Look over the material below and count the lines that include "span". Give only the total.

━━━ Records to process

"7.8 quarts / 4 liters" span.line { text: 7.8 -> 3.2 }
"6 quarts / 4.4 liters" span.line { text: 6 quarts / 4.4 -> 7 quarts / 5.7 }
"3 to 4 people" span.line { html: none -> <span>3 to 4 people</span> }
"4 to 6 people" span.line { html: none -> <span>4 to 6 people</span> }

━━━━━━
━━━ Records to process

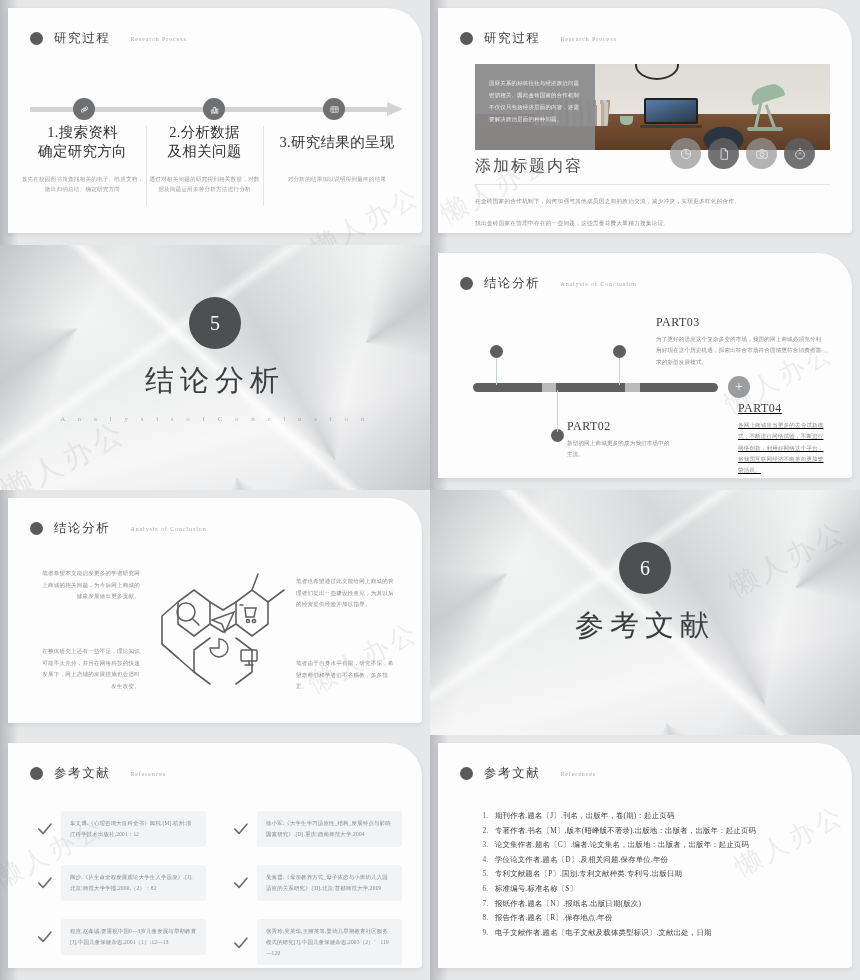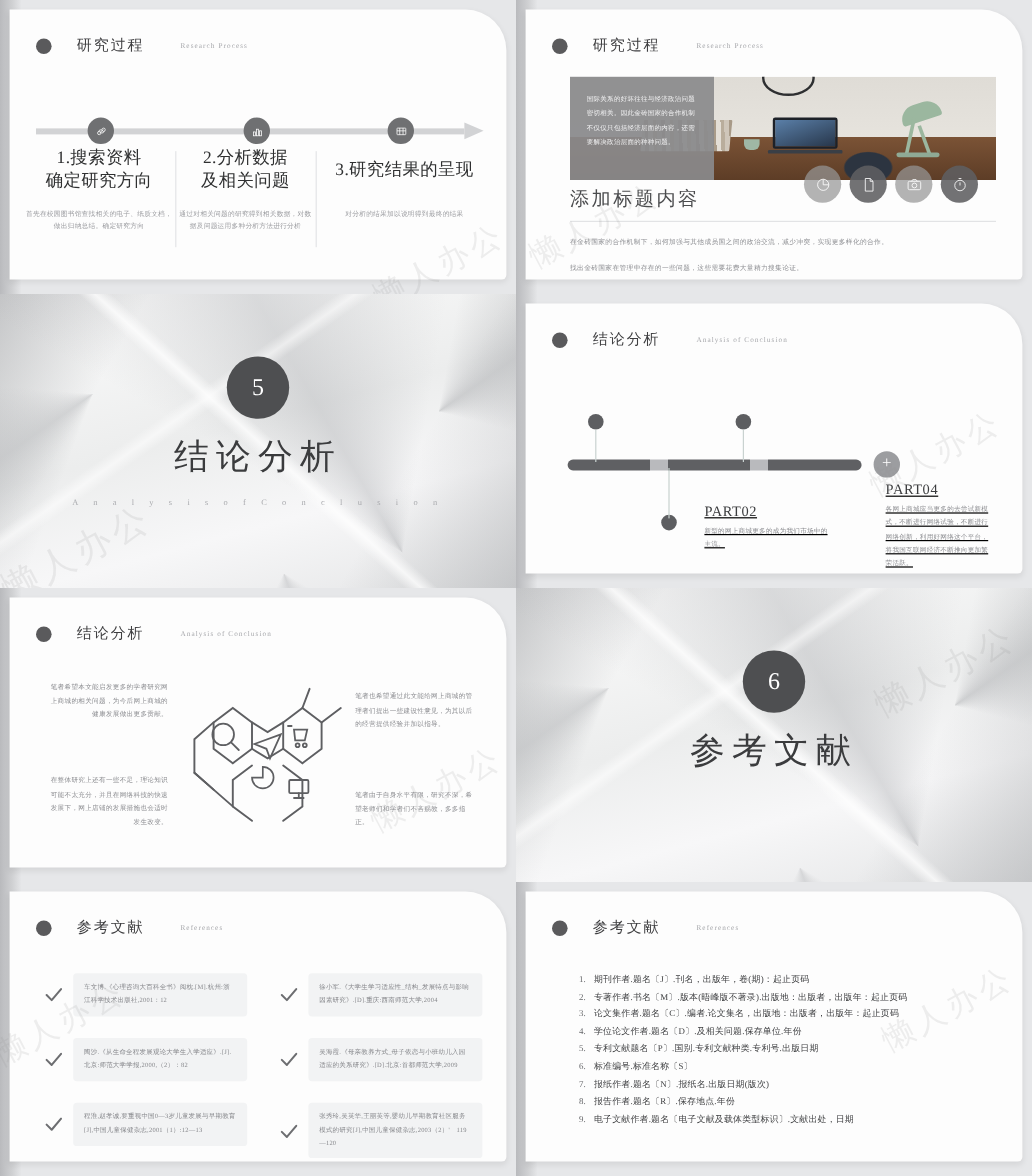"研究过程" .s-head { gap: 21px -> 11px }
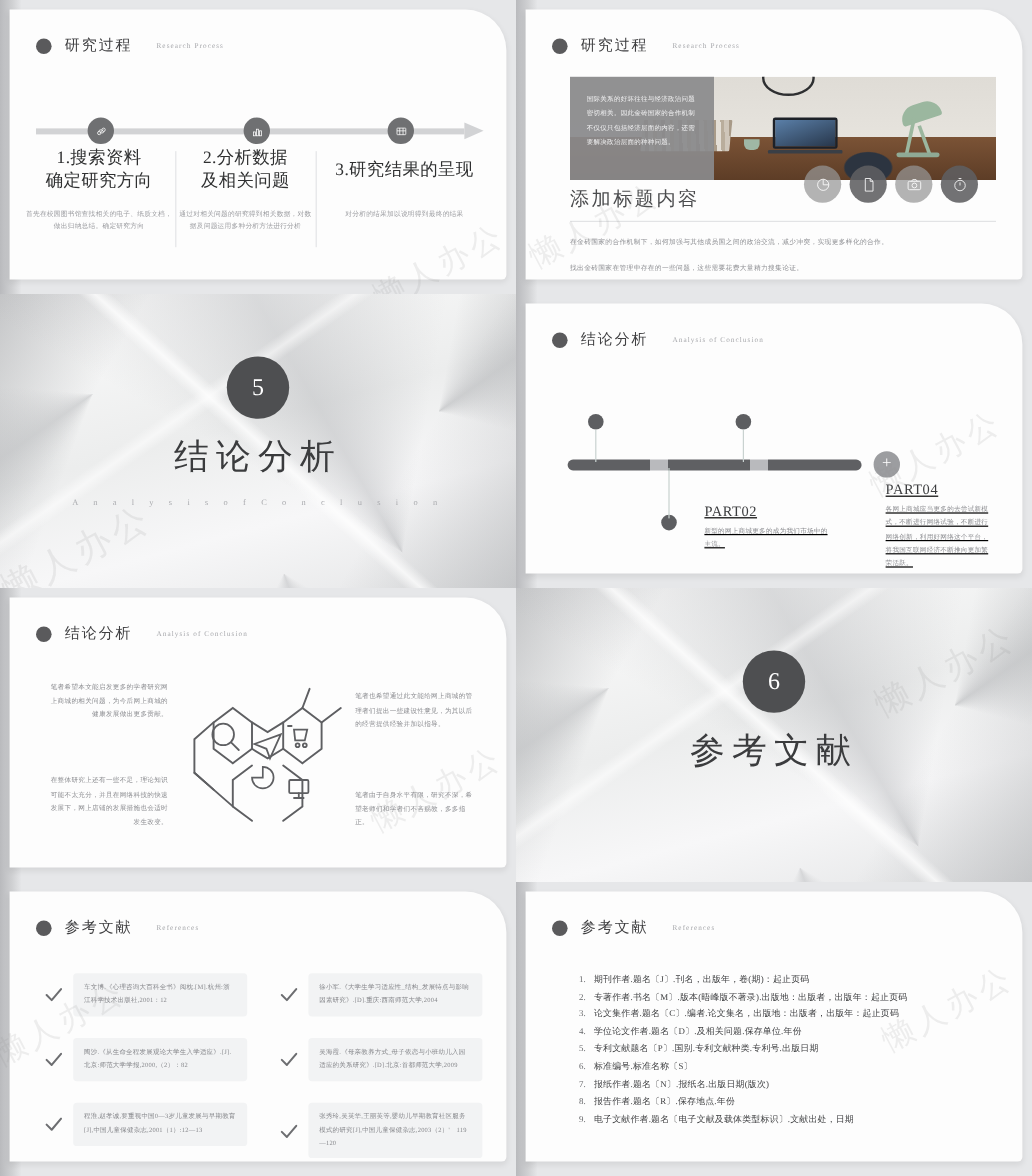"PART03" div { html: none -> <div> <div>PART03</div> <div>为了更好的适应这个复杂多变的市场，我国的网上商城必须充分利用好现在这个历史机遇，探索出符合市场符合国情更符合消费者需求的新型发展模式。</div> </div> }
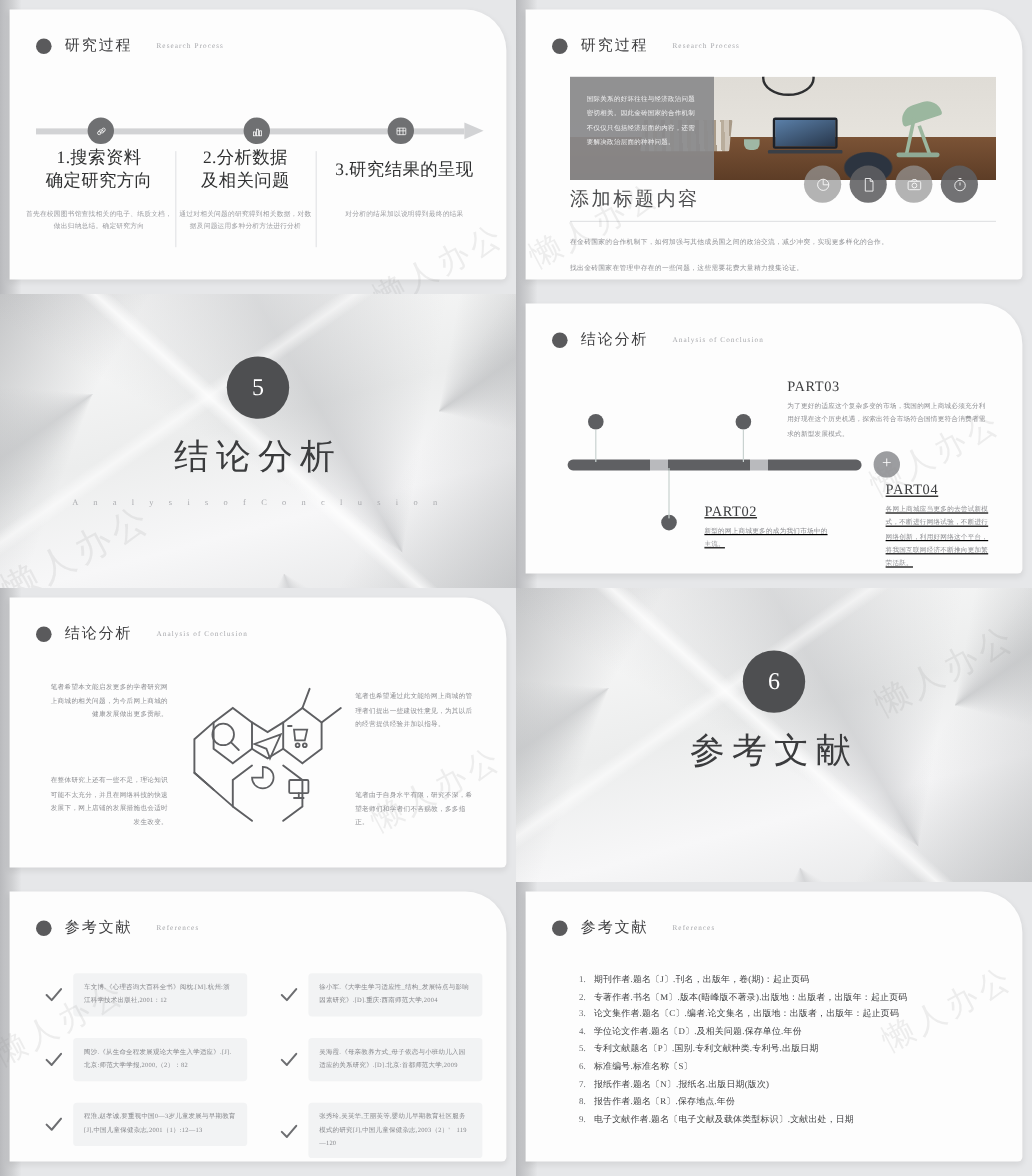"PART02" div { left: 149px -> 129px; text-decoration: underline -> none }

━━━━━━

Solution for this problem.
4